• **Problem details**:
Using the records below, transcribe word for word the stretch from the line that contains "Unisex Nike Zoom" through the line that contains "total quantity: 22 -> 21", both end lines included, and nothing else.

• **Data shown**:

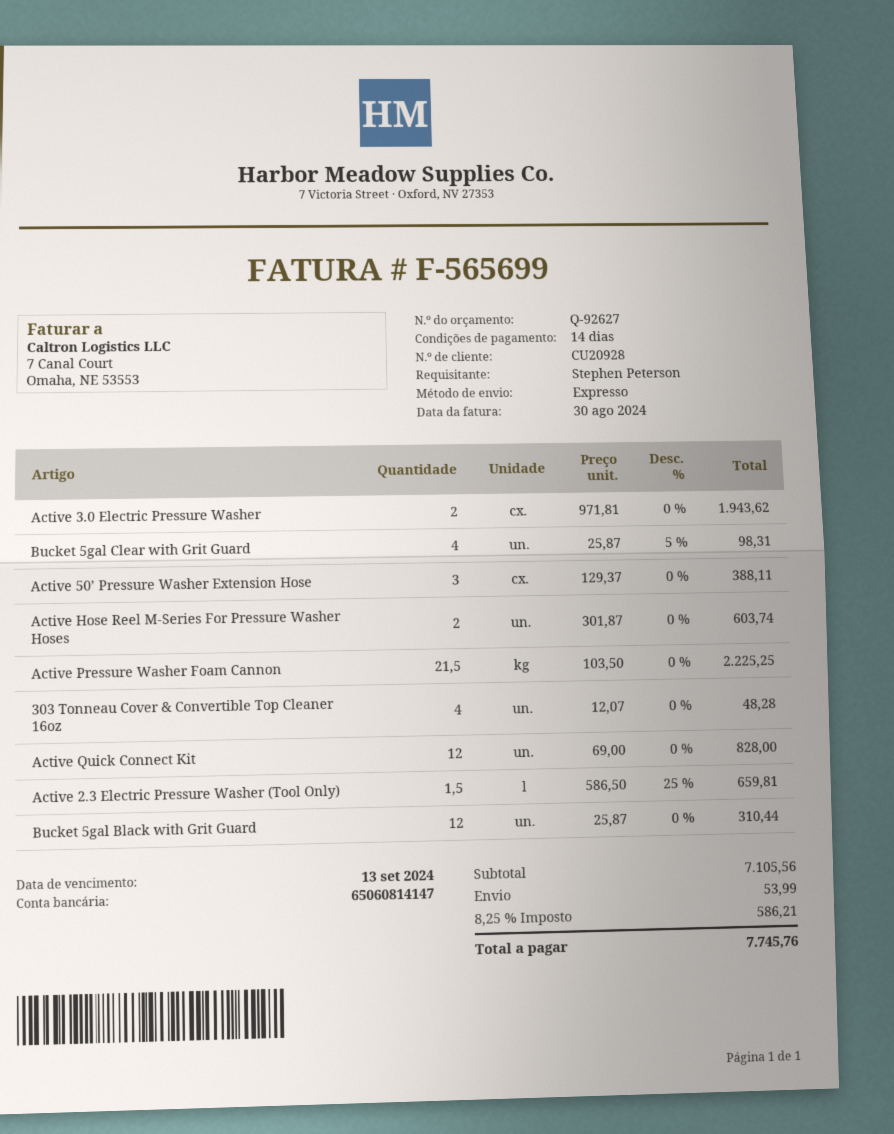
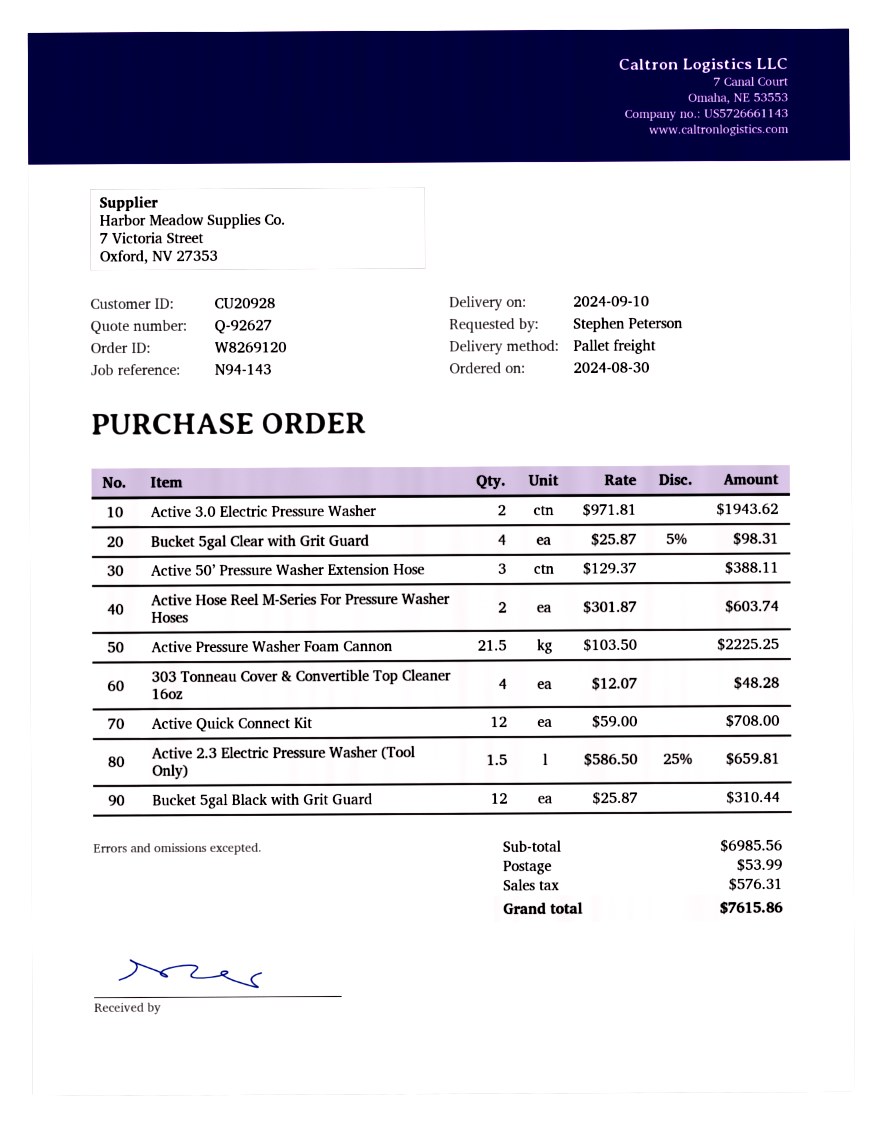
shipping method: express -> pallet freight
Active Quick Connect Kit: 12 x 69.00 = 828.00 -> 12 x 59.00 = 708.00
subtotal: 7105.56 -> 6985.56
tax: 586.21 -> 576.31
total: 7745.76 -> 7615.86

...

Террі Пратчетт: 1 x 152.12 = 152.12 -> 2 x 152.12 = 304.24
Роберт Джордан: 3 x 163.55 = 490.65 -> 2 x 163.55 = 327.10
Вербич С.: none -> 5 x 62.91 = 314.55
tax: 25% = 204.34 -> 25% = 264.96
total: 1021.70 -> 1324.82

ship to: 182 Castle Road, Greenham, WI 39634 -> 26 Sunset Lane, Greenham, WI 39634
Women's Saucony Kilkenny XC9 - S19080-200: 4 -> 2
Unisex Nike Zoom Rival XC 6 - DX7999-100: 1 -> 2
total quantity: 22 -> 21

• **Answer for the task**:
Unisex Nike Zoom Rival XC 6 - DX7999-100: 1 -> 2
total quantity: 22 -> 21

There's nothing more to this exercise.